Delta files $500 million lawsuit against CrowdStrike following July outage
October 28, 2024
Delta Air Lines has is suing CrowdStrike in the aftermath of a July service outage that caused global disruption and led the US carrier to cancel around 7,000 flights – believing the Texas-headquartered cybersecurity company “must ‘own’ the disaster it created” through its series of “intentional and grossly negligent acts”.
“On July 19, 2024, CrowdStrike forced untested and faulty updates to its customers, causing more than 8.5 million Microsoft Windows-based computers around the world to crash, while also preventing them from being able to restart,” clarified Delta in a filing to the state of Georgia’s Superior Court of Fulton County. With massive disruption felt by businesses, government agencies and other organisations worldwide, Delta estimates it suffered over $500 million in out-of-pocket losses from the faulty update (alongside reputational damage).
Delta alleges that CrowdStrike “caused a global catastrophe because it cut corners, took shortcuts, and circumvented the very testing and certification processes it advertised” – believing that CrowdStrike’s Falcon system and faulty update, installed onto Delta’s computers without its consent, constitutes intentional violation of the Fair Business Practices Act.
A CrowdStrike spokesperson refuted Delta’s claims, stating: “While we aimed to reach a business resolution that puts customers first, Delta has chosen a different path. Delta’s claims are based on disproven misinformation, demonstrate a lack of understanding of how modern cybersecurity works, and reflect a desperate attempt to shift blame for its slow recovery away from its failure to modernise its antiquated IT infrastructure”.

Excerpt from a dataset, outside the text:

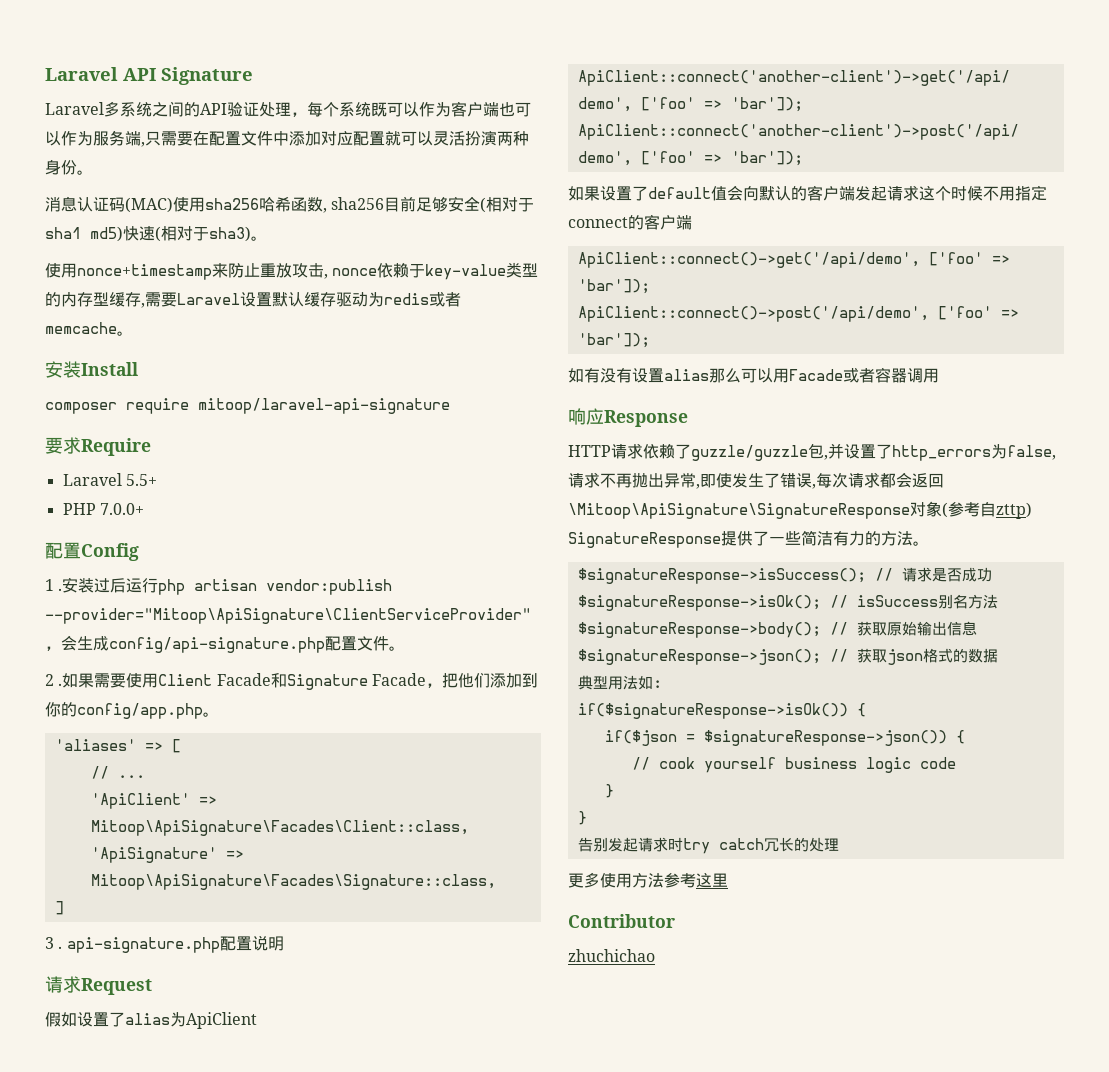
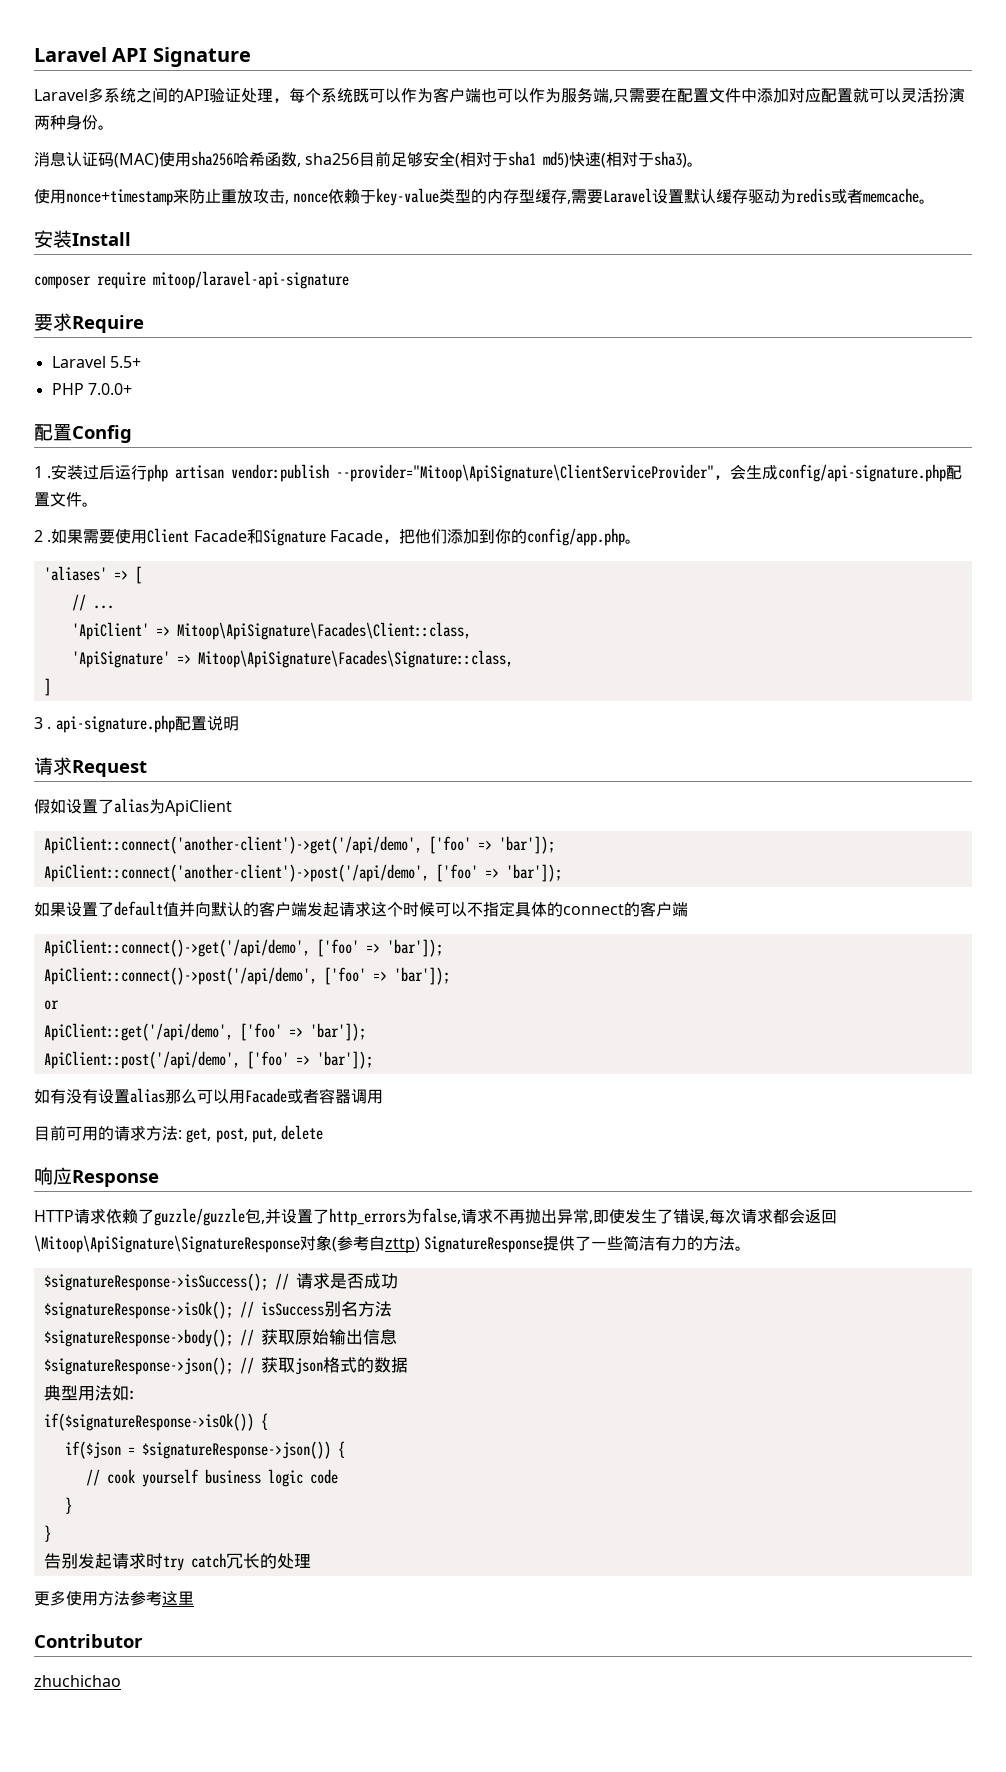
[727,185,743,201] 会 -> [179,901,195,917] 并
[983,185,1047,201] 不用指定 -> [435,901,563,917] 可以不指定具体的
(650, 340) none -> [43,1000,59,1010] [43,1023,366,1041] [43,1051,373,1069] // or // ApiClient::get('/api/demo', ['foo' => 'bar']); // ApiClient::post('/api/demo', ['foo' => 'bar']);
(939, 375) none -> [34,1125,324,1143] // 目前可用的请求方法: get, post, put, delete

A Delta spokesperson responded that “CrowdStrike has also conceded it failed to adhere to even basic industry-standard practices for IT updates, such as conducting a phased roll out and providing rollback capabilities. In fact, if CrowdStrike had tested this on even a single computer, that computer would have crashed”.
Aviation data analytics specialist Cirium has previously noted that the CrowdStrike IT outage “exposes the industry’s vulnerability due to its heavy dependence on technology,” with the incident underscoring the “urgent need for airlines to develop more resilient IT systems”. Over the 72-hour outage period, Cirum data suggested that around 4% of globally scheduled passenger flights were cancelled – with Delta, American Airlines, British Airways, Lufthansa and United Airlines amongst those facing the most severe disruption.